Data to use: Begin

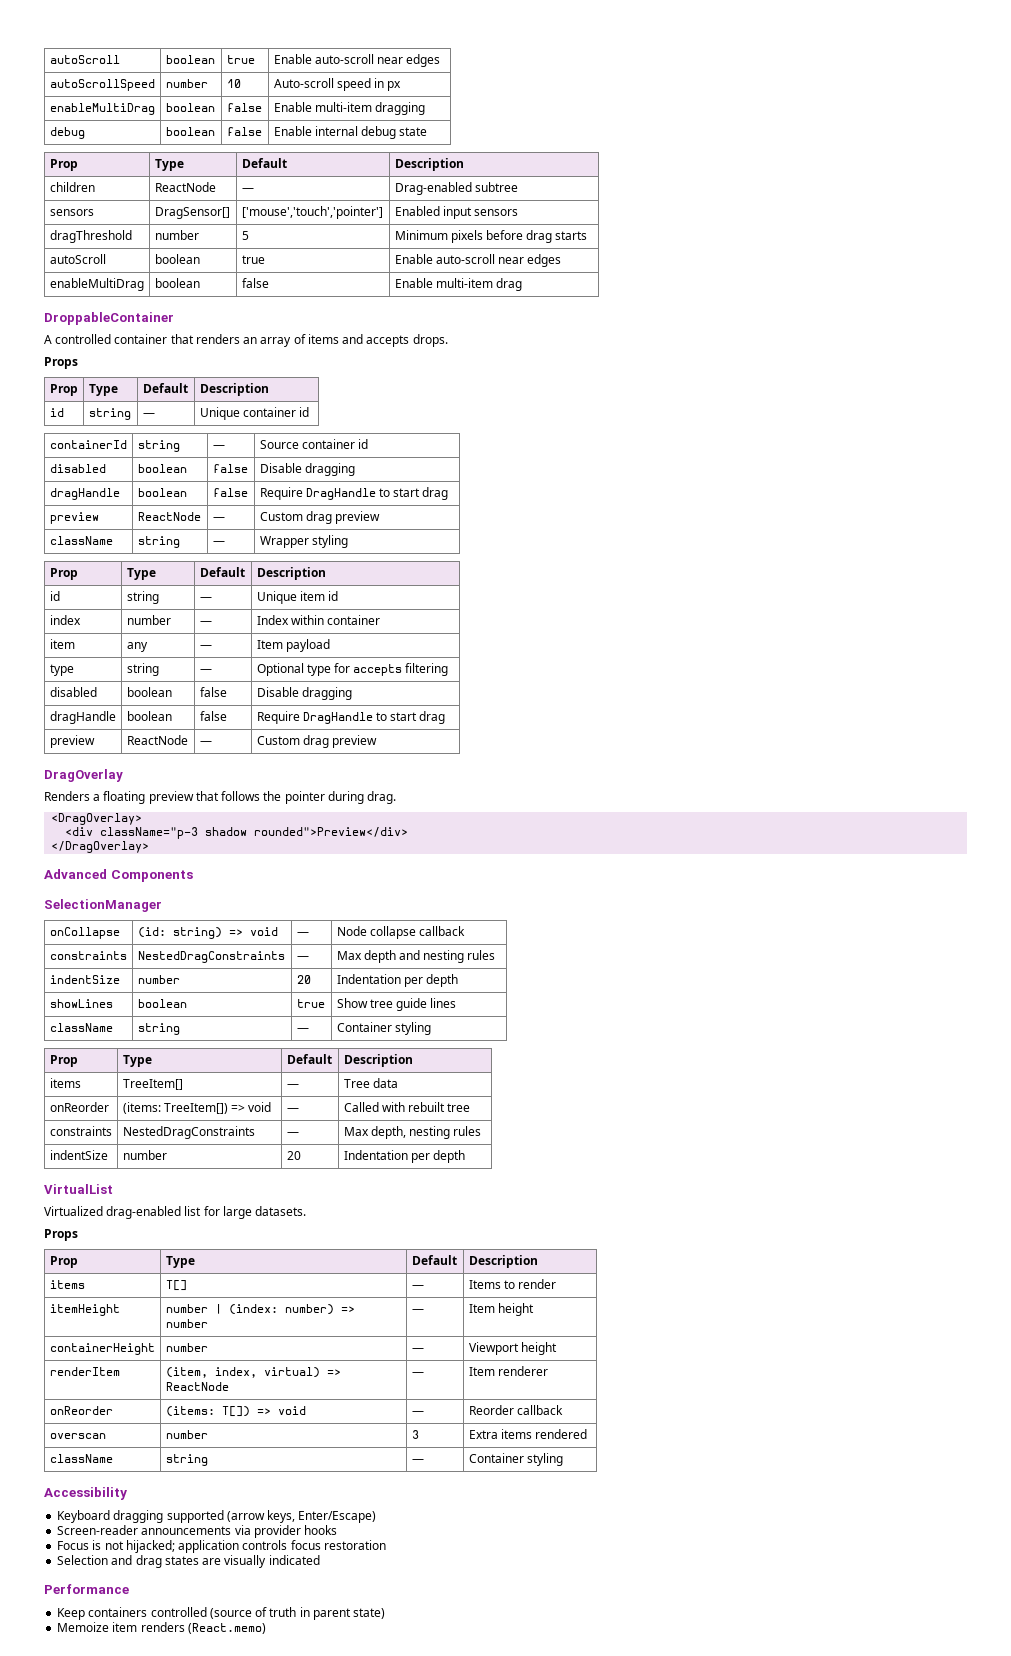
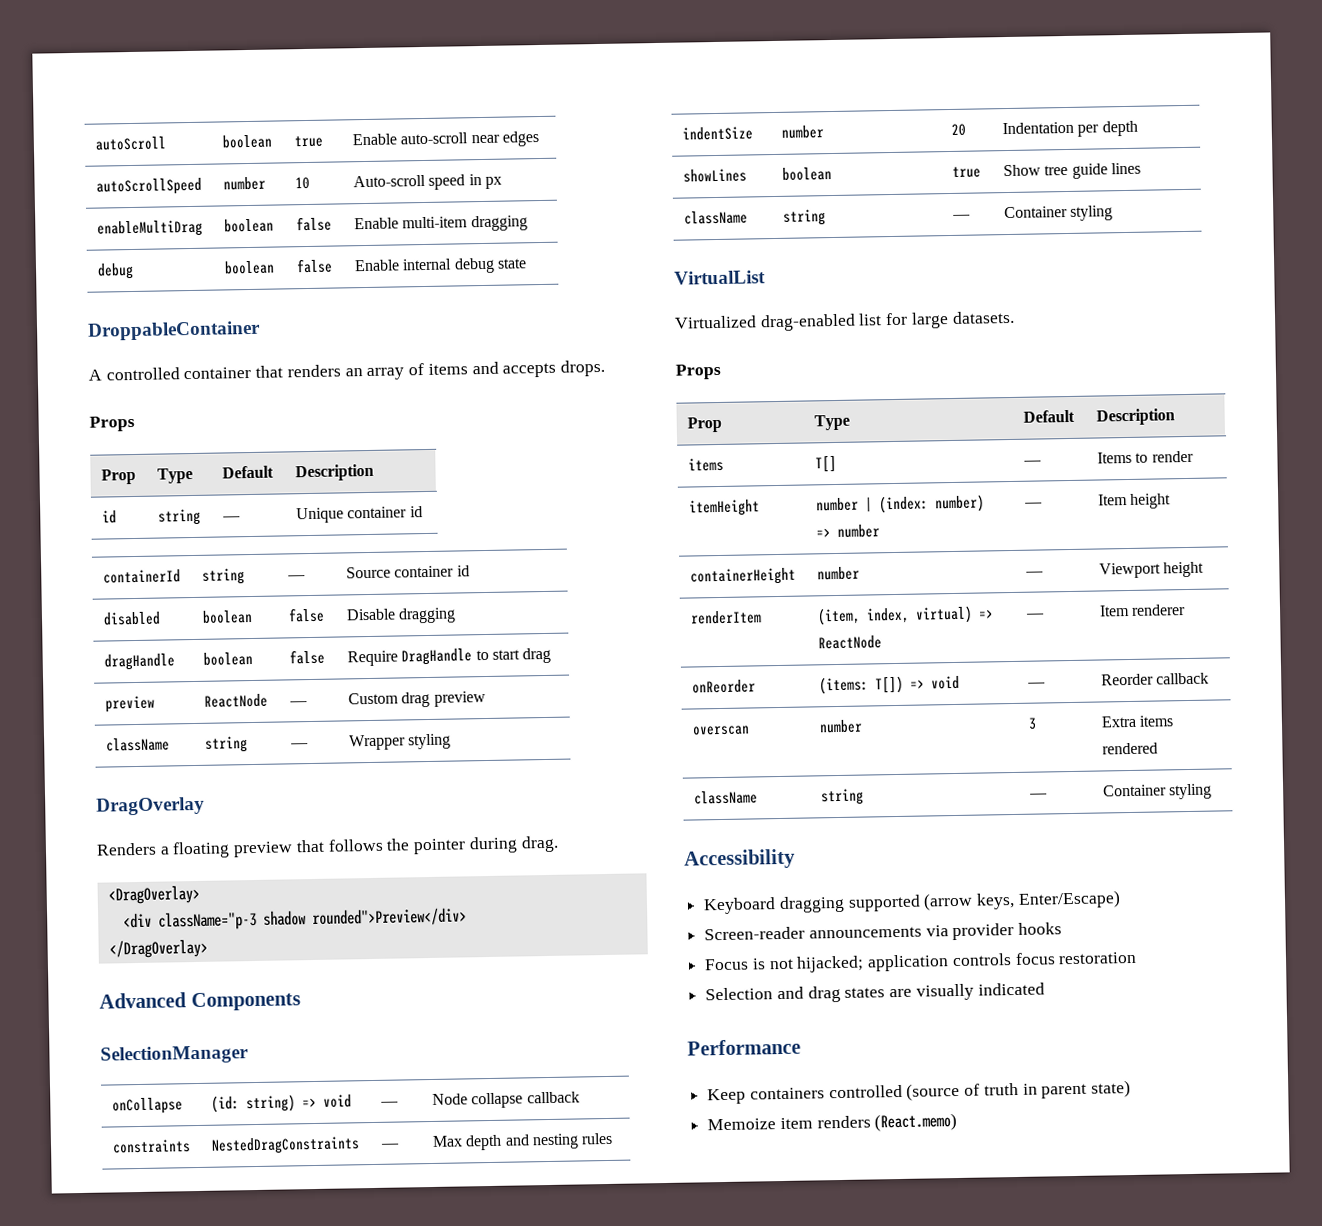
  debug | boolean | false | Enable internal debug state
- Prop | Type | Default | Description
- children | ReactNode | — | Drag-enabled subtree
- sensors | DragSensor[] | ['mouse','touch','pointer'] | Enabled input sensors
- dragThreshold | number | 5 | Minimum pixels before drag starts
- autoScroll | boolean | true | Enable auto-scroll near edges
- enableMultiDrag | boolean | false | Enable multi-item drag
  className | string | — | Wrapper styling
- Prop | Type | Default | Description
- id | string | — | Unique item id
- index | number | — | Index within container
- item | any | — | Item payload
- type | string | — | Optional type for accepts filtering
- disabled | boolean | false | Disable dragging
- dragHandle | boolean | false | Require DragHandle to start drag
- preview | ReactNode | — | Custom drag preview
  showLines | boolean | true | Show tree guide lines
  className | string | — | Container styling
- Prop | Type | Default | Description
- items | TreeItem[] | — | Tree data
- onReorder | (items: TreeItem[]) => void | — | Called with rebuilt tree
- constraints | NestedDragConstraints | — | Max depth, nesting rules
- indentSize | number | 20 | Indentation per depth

Data to use: End

▸ **Work to complete**: State, as a bare number, how many lines of the material include the string "ReactNode".

▸ **Answer space**: 2